**WHAT THIS TASK INVOLVES**
When checking the entries below, count every line with the word "License", then give only that number.

**PROVIDED DATA**

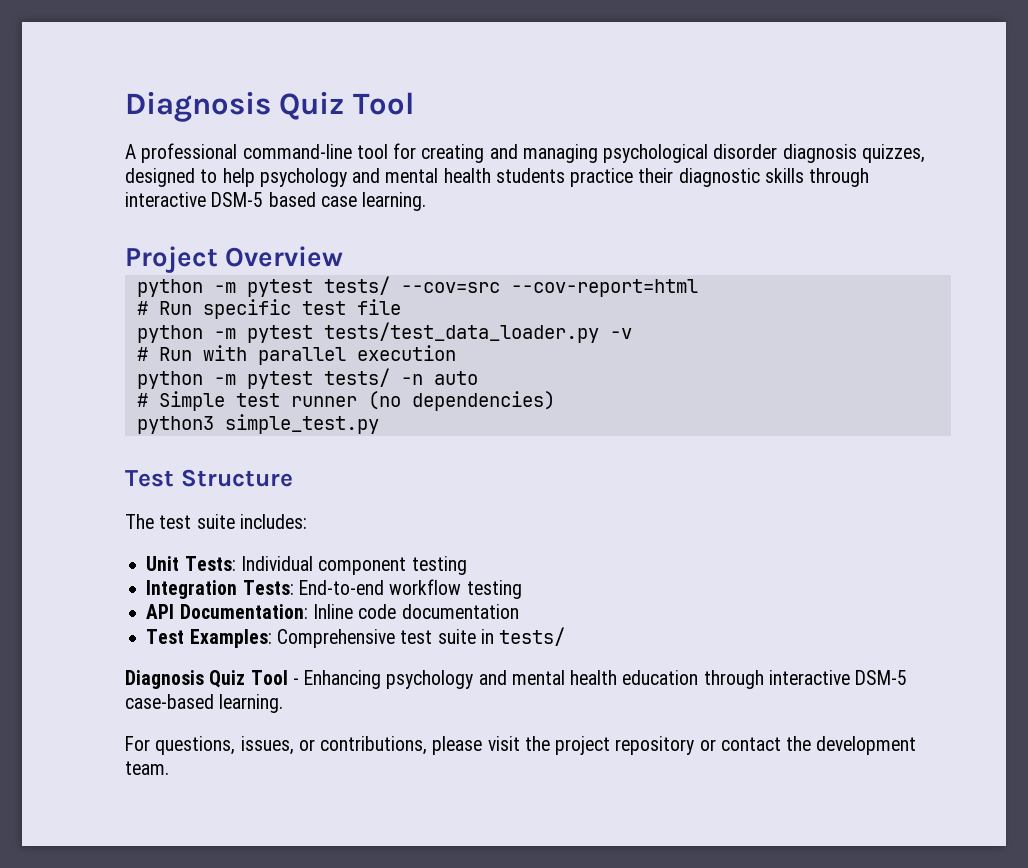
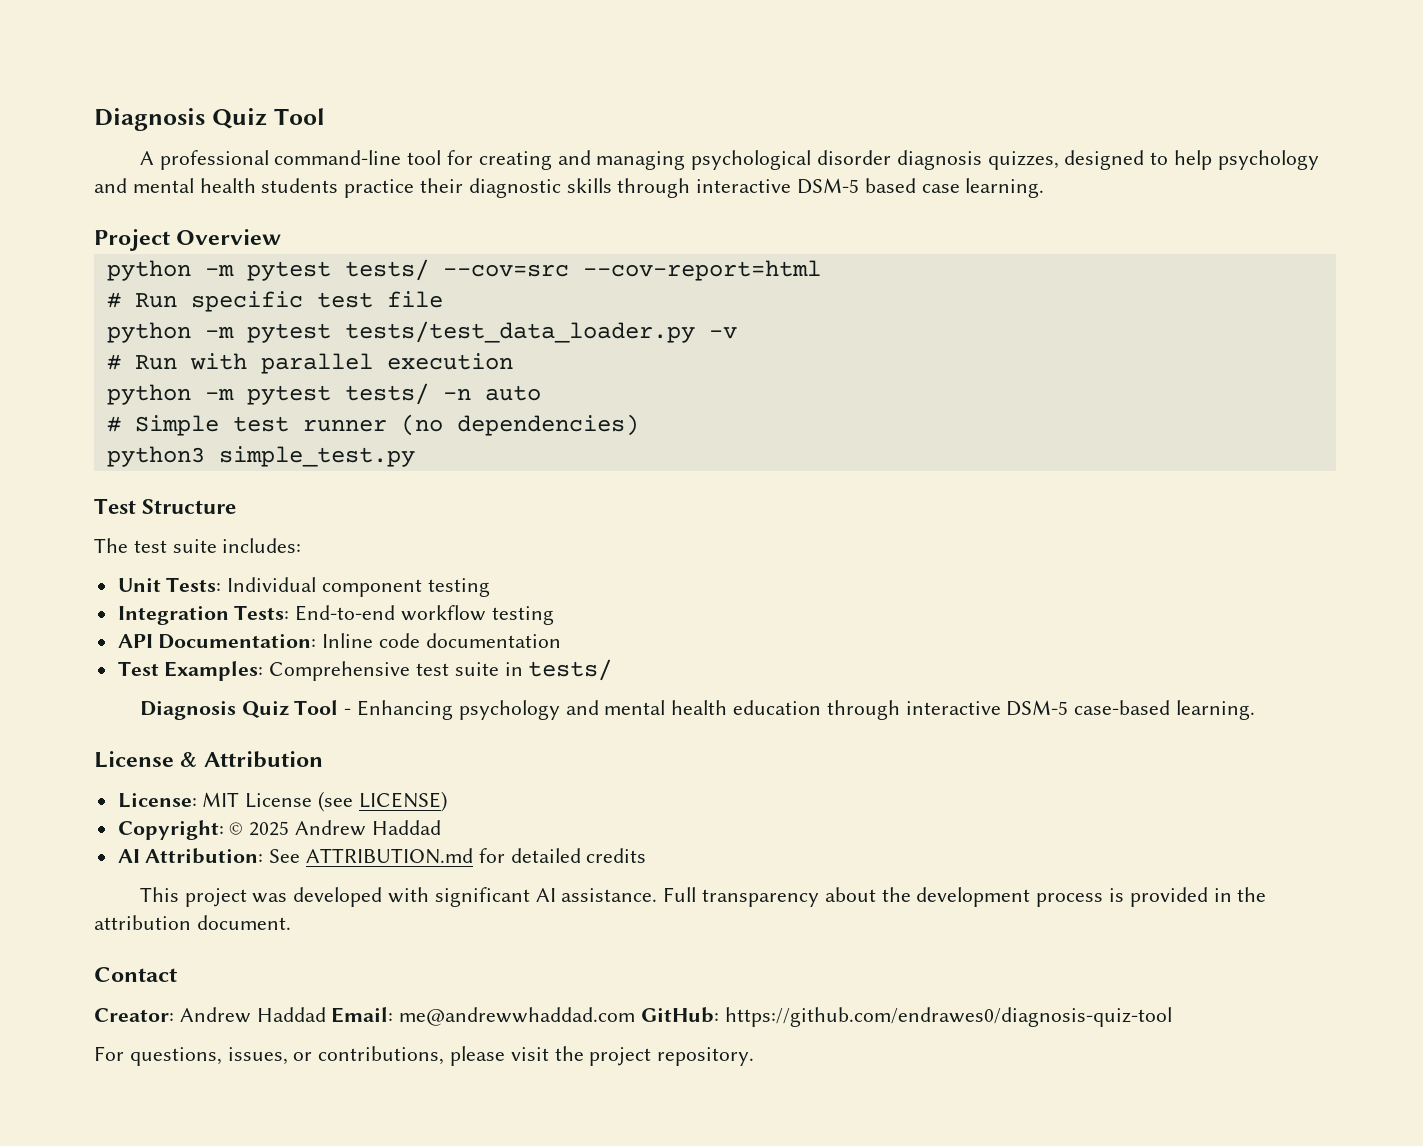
+ License & Attribution
+ License: MIT License (see LICENSE)
+ Copyright: © 2025 Andrew Haddad
+ AI Attribution: See ATTRIBUTION.md for detailed credits
+ This project was developed with significant AI assistance. Full transparency about the development process is provided in the attribution document.
+ Contact
+ Creator: Andrew Haddad Email: me@andrewwhaddad.com GitHub: https://github.com/endrawes0/diagnosis-quiz-tool
- For questions, issues, or contributions, please visit the project repository or contact the development team.
+ For questions, issues, or contributions, please visit the project repository.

**WRITTEN RESPONSE**
2